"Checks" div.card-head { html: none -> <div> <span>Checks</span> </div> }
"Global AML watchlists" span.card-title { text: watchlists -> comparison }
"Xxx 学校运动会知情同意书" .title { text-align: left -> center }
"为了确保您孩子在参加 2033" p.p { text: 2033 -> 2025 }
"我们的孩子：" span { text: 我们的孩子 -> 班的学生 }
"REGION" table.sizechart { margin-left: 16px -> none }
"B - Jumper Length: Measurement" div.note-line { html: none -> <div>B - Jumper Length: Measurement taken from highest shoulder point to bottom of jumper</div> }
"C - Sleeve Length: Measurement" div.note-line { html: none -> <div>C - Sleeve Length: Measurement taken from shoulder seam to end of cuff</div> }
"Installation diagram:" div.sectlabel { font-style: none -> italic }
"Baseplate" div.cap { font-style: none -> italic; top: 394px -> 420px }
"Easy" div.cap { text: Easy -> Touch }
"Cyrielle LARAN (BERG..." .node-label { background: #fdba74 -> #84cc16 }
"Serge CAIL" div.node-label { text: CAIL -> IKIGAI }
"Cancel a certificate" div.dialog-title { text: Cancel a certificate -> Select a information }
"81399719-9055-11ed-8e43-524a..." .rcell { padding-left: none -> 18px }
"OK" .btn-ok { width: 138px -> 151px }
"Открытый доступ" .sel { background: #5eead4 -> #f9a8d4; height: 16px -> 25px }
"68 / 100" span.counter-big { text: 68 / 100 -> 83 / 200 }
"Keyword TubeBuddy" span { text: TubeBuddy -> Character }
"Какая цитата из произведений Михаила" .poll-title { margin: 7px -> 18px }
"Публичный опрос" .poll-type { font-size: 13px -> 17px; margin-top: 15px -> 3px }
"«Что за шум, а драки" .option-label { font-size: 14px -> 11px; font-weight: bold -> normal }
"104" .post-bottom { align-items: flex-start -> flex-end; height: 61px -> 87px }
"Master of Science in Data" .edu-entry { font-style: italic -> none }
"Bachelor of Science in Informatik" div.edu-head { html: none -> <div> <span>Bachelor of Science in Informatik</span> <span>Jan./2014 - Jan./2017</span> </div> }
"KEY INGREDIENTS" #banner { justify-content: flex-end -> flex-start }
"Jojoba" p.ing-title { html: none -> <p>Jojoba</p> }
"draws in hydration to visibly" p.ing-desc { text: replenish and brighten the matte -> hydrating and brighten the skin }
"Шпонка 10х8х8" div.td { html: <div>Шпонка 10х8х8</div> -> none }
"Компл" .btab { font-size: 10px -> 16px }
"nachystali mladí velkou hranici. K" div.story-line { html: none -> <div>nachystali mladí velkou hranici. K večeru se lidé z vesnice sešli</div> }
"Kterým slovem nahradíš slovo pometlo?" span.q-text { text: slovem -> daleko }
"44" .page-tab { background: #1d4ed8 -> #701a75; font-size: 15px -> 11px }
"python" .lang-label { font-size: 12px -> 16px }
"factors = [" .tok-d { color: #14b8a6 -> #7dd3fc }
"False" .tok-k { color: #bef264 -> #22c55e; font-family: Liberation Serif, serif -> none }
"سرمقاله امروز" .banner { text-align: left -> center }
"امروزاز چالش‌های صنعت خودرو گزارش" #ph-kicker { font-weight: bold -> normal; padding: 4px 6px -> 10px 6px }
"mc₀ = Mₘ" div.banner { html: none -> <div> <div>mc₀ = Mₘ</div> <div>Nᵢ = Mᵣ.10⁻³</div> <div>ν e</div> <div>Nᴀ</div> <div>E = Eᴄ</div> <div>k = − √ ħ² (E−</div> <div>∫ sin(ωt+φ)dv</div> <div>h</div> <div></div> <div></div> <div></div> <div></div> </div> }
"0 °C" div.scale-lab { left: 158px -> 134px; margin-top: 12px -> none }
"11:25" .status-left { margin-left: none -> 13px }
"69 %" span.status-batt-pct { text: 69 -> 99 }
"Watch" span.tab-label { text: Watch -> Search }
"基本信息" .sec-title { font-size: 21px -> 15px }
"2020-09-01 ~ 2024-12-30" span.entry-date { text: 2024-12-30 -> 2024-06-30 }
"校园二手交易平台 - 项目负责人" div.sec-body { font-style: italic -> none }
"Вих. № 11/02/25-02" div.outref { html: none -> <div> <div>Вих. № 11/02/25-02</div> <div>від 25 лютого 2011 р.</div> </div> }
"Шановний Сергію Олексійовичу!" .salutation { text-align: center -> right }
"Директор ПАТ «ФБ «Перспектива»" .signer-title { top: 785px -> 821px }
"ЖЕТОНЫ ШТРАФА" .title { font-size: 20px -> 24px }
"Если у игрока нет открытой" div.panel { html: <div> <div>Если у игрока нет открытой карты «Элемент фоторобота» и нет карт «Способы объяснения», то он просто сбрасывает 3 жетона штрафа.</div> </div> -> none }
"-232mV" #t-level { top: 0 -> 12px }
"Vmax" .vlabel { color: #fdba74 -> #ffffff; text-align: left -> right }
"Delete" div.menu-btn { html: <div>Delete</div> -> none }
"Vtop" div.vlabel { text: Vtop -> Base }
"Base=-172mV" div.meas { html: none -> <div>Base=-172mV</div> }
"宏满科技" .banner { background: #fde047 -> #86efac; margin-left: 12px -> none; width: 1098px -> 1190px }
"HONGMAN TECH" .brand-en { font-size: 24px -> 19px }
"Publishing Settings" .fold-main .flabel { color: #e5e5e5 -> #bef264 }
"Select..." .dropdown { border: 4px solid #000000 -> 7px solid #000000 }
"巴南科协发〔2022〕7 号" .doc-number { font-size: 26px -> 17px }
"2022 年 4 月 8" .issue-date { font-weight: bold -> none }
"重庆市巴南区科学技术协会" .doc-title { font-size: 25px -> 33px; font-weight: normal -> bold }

EXERCISE = Give back the records above, character for character.

EXERCISE RESPONSE =
"Checks" div.card-head { html: none -> <div> <span>Checks</span> </div> }
"Global AML watchlists" span.card-title { text: watchlists -> comparison }
"Xxx 学校运动会知情同意书" .title { text-align: left -> center }
"为了确保您孩子在参加 2033" p.p { text: 2033 -> 2025 }
"我们的孩子：" span { text: 我们的孩子 -> 班的学生 }
"REGION" table.sizechart { margin-left: 16px -> none }
"B - Jumper Length: Measurement" div.note-line { html: none -> <div>B - Jumper Length: Measurement taken from highest shoulder point to bottom of jumper</div> }
"C - Sleeve Length: Measurement" div.note-line { html: none -> <div>C - Sleeve Length: Measurement taken from shoulder seam to end of cuff</div> }
"Installation diagram:" div.sectlabel { font-style: none -> italic }
"Baseplate" div.cap { font-style: none -> italic; top: 394px -> 420px }
"Easy" div.cap { text: Easy -> Touch }
"Cyrielle LARAN (BERG..." .node-label { background: #fdba74 -> #84cc16 }
"Serge CAIL" div.node-label { text: CAIL -> IKIGAI }
"Cancel a certificate" div.dialog-title { text: Cancel a certificate -> Select a information }
"81399719-9055-11ed-8e43-524a..." .rcell { padding-left: none -> 18px }
"OK" .btn-ok { width: 138px -> 151px }
"Открытый доступ" .sel { background: #5eead4 -> #f9a8d4; height: 16px -> 25px }
"68 / 100" span.counter-big { text: 68 / 100 -> 83 / 200 }
"Keyword TubeBuddy" span { text: TubeBuddy -> Character }
"Какая цитата из произведений Михаила" .poll-title { margin: 7px -> 18px }
"Публичный опрос" .poll-type { font-size: 13px -> 17px; margin-top: 15px -> 3px }
"«Что за шум, а драки" .option-label { font-size: 14px -> 11px; font-weight: bold -> normal }
"104" .post-bottom { align-items: flex-start -> flex-end; height: 61px -> 87px }
"Master of Science in Data" .edu-entry { font-style: italic -> none }
"Bachelor of Science in Informatik" div.edu-head { html: none -> <div> <span>Bachelor of Science in Informatik</span> <span>Jan./2014 - Jan./2017</span> </div> }
"KEY INGREDIENTS" #banner { justify-content: flex-end -> flex-start }
"Jojoba" p.ing-title { html: none -> <p>Jojoba</p> }
"draws in hydration to visibly" p.ing-desc { text: replenish and brighten the matte -> hydrating and brighten the skin }
"Шпонка 10х8х8" div.td { html: <div>Шпонка 10х8х8</div> -> none }
"Компл" .btab { font-size: 10px -> 16px }
"nachystali mladí velkou hranici. K" div.story-line { html: none -> <div>nachystali mladí velkou hranici. K večeru se lidé z vesnice sešli</div> }
"Kterým slovem nahradíš slovo pometlo?" span.q-text { text: slovem -> daleko }
"44" .page-tab { background: #1d4ed8 -> #701a75; font-size: 15px -> 11px }
"python" .lang-label { font-size: 12px -> 16px }
"factors = [" .tok-d { color: #14b8a6 -> #7dd3fc }
"False" .tok-k { color: #bef264 -> #22c55e; font-family: Liberation Serif, serif -> none }
"سرمقاله امروز" .banner { text-align: left -> center }
"امروزاز چالش‌های صنعت خودرو گزارش" #ph-kicker { font-weight: bold -> normal; padding: 4px 6px -> 10px 6px }
"mc₀ = Mₘ" div.banner { html: none -> <div> <div>mc₀ = Mₘ</div> <div>Nᵢ = Mᵣ.10⁻³</div> <div>ν e</div> <div>Nᴀ</div> <div>E = Eᴄ</div> <div>k = − √ ħ² (E−</div> <div>∫ sin(ωt+φ)dv</div> <div>h</div> <div></div> <div></div> <div></div> <div></div> </div> }
"0 °C" div.scale-lab { left: 158px -> 134px; margin-top: 12px -> none }
"11:25" .status-left { margin-left: none -> 13px }
"69 %" span.status-batt-pct { text: 69 -> 99 }
"Watch" span.tab-label { text: Watch -> Search }
"基本信息" .sec-title { font-size: 21px -> 15px }
"2020-09-01 ~ 2024-12-30" span.entry-date { text: 2024-12-30 -> 2024-06-30 }
"校园二手交易平台 - 项目负责人" div.sec-body { font-style: italic -> none }
"Вих. № 11/02/25-02" div.outref { html: none -> <div> <div>Вих. № 11/02/25-02</div> <div>від 25 лютого 2011 р.</div> </div> }
"Шановний Сергію Олексійовичу!" .salutation { text-align: center -> right }
"Директор ПАТ «ФБ «Перспектива»" .signer-title { top: 785px -> 821px }
"ЖЕТОНЫ ШТРАФА" .title { font-size: 20px -> 24px }
"Если у игрока нет открытой" div.panel { html: <div> <div>Если у игрока нет открытой карты «Элемент фоторобота» и нет карт «Способы объяснения», то он просто сбрасывает 3 жетона штрафа.</div> </div> -> none }
"-232mV" #t-level { top: 0 -> 12px }
"Vmax" .vlabel { color: #fdba74 -> #ffffff; text-align: left -> right }
"Delete" div.menu-btn { html: <div>Delete</div> -> none }
"Vtop" div.vlabel { text: Vtop -> Base }
"Base=-172mV" div.meas { html: none -> <div>Base=-172mV</div> }
"宏满科技" .banner { background: #fde047 -> #86efac; margin-left: 12px -> none; width: 1098px -> 1190px }
"HONGMAN TECH" .brand-en { font-size: 24px -> 19px }
"Publishing Settings" .fold-main .flabel { color: #e5e5e5 -> #bef264 }
"Select..." .dropdown { border: 4px solid #000000 -> 7px solid #000000 }
"巴南科协发〔2022〕7 号" .doc-number { font-size: 26px -> 17px }
"2022 年 4 月 8" .issue-date { font-weight: bold -> none }
"重庆市巴南区科学技术协会" .doc-title { font-size: 25px -> 33px; font-weight: normal -> bold }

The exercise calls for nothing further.